Paper ballots may replace touchscreen voting for Butler County voters

A new generation of voting machines may soon be on the way thanks to a bill signed by Gov. John Kasich, which will allow $114.5 million to be distributed among Ohio’s 88 counties.

“New” generation, however, may mean taking a step back in time. Voters in 41 counties, including Butler, Montgomery and Greene, have been using direct-recording electronic voting machines, or DREs, which requires the use of a touchscreen. But now, more counties are considering using paper ballots, as no DRE machine is currently certified for use in Ohio.

That leaves many counties looking at a switch to paper ballots and optical-scanning equipment to count ballots, or hybrid systems coming at more than twice the price that employ touchscreens to mark a paper ballot.

“I know people think that’s going backwards,” Butler County Board of Elections Director Diane Noonan said. “But you have to look at these machines and understand that paper is not what they think it is.”

Warren, Preble and Clark counties already use paper ballots.
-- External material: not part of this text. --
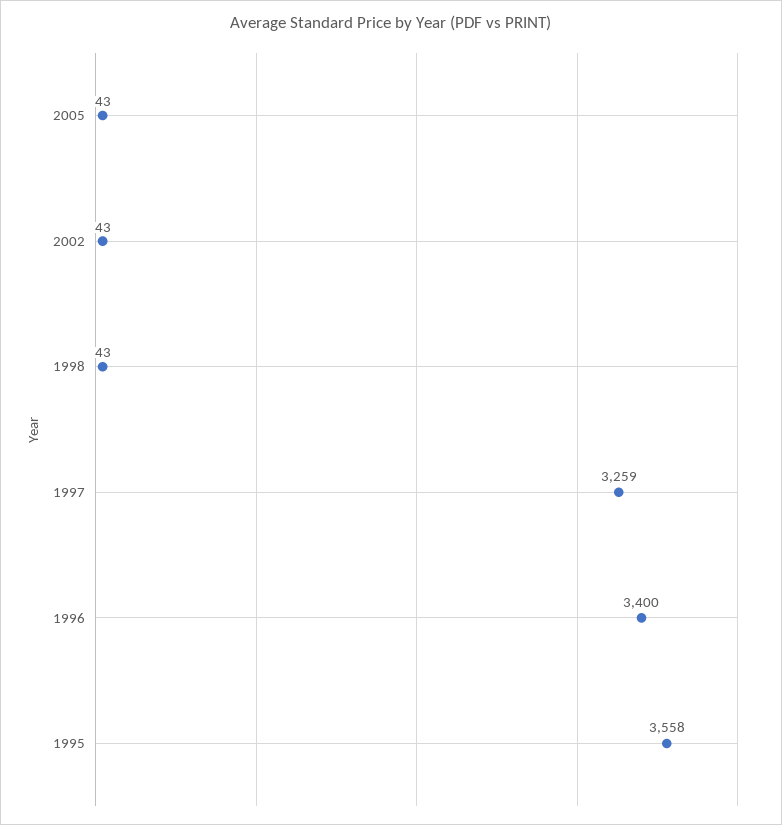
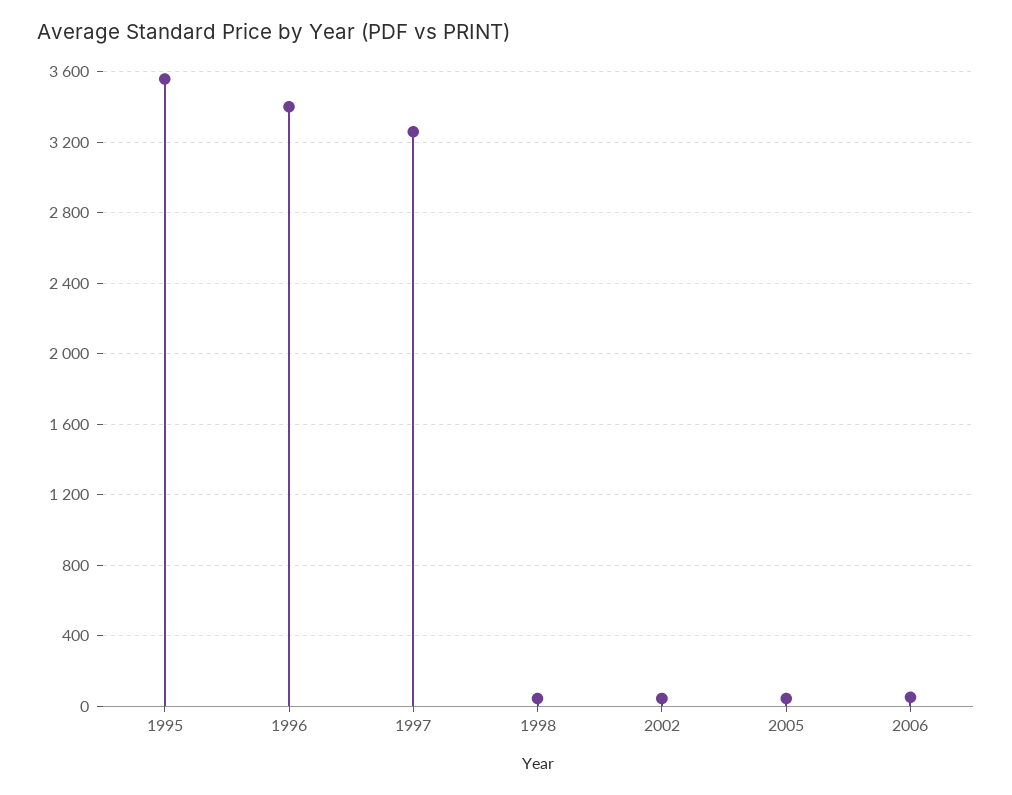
2006: none -> 50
Nationwide, 47 percent of American registered voters in November 2016 lived in jurisdictions using only optical-scan technology that requires voters to fill in bubbles, complete arrows or make other machine-readable marks on paper; 28 percent lived in DRE-only jurisdictions; another 19 percent lived in jurisdictions where both were used, according to a Pew Research Center analysis of Verified Voting Foundation data.

According to Butler County Commissioner Don Dixon, DRE machines actually pose more of a security risk, leaving votes susceptible to hacking. What is most helpful when it comes to the voting process, he said, is having some sort of paper trail.
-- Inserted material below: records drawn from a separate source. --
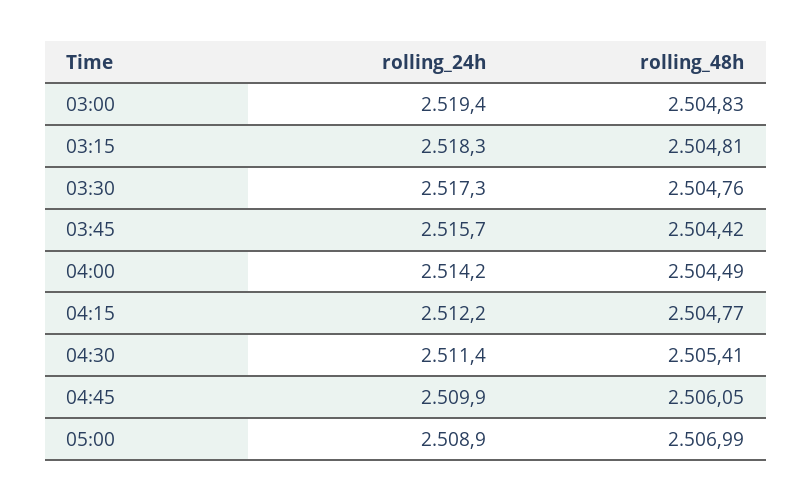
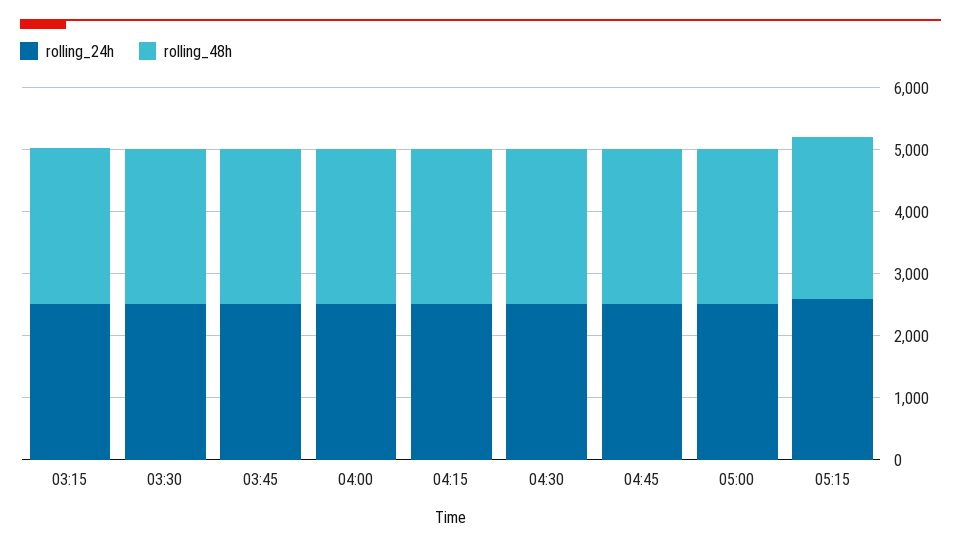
rolling_24h, 03:00: 2519.4 -> none
rolling_48h, 03:00: 2504.83 -> none
rolling_24h, 05:15: none -> 2600
rolling_48h, 05:15: none -> 2600

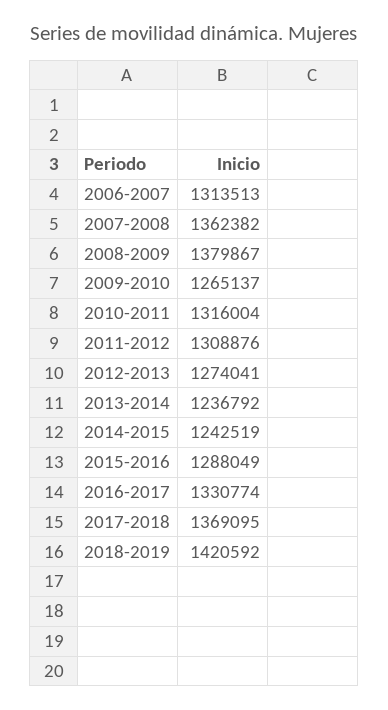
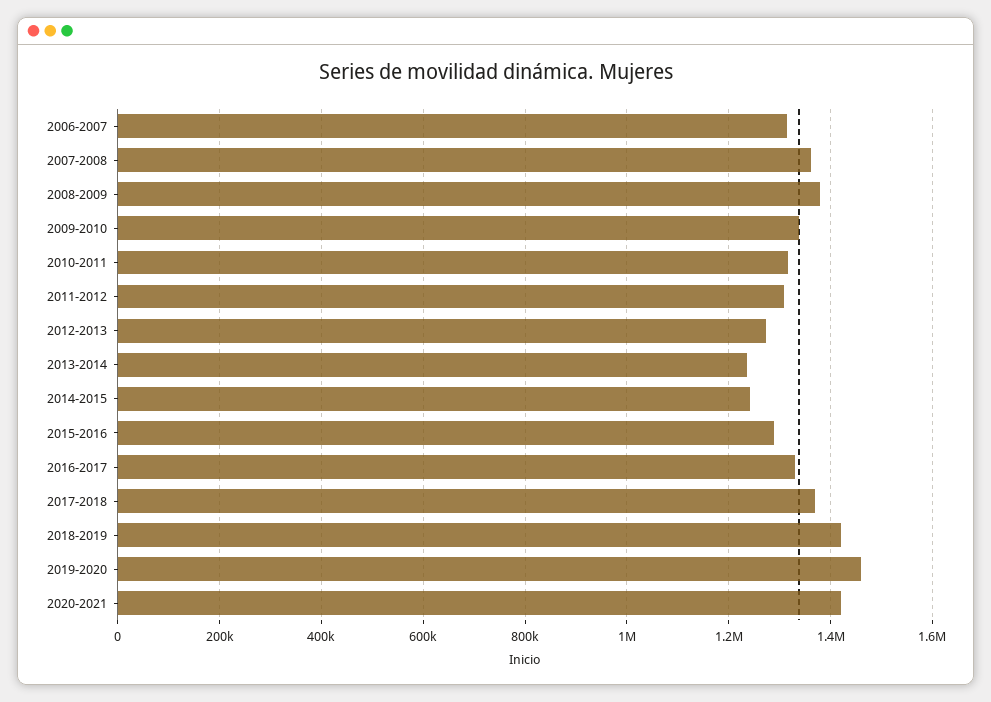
2009-2010: 1265137 -> 1340000
2019-2020: none -> 1460000
2020-2021: none -> 1420000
“(Voting) is the basis that runs our whole form of government, so you have to be able to reassure people that you’re correct,” Dixon said. “If that means producing a paper trail, it sure makes people feel a lot better.”

Last year, the Butler County Board of Elections looked at five possible vendors for their new voting machines, and has since narrowed it down to two.

Right now much of the decision is up in the air, Noonan said. Choosing a new voting system will depend mostly on the funds available to purchase them.

“We have to go back and see how the pricing comes out. Get our numbers together and figure out exactly what system we want to go with,” Noonan said.

The recently signed bill will give the county $3.12 million, but it won’t determine the overall cost of the systems Butler County chooses.

Montgomery County Board of Elections Director Jan Kelly said it’s possible Montgomery county might purchase two types of voting machines, the first a hybrid machine that could be used for early voting at the BOE office, and then paper ballots for the separate precincts. Noonan agrees that this might be Butler County’s strategy as well.

Choosing new voting machines is a long process, but it has to be done, according to Butler County Administrator Charlie Young. In the end, all 1,600 of Butler County’s machines will be replaced.

“We have to put in a place a system that has the confidence of the voters and is simple and straightforward as it can be,” Young said. “I hope that the voters of Butler County will share the belief that whatever we have to do in order to utilize new systems, we will do.”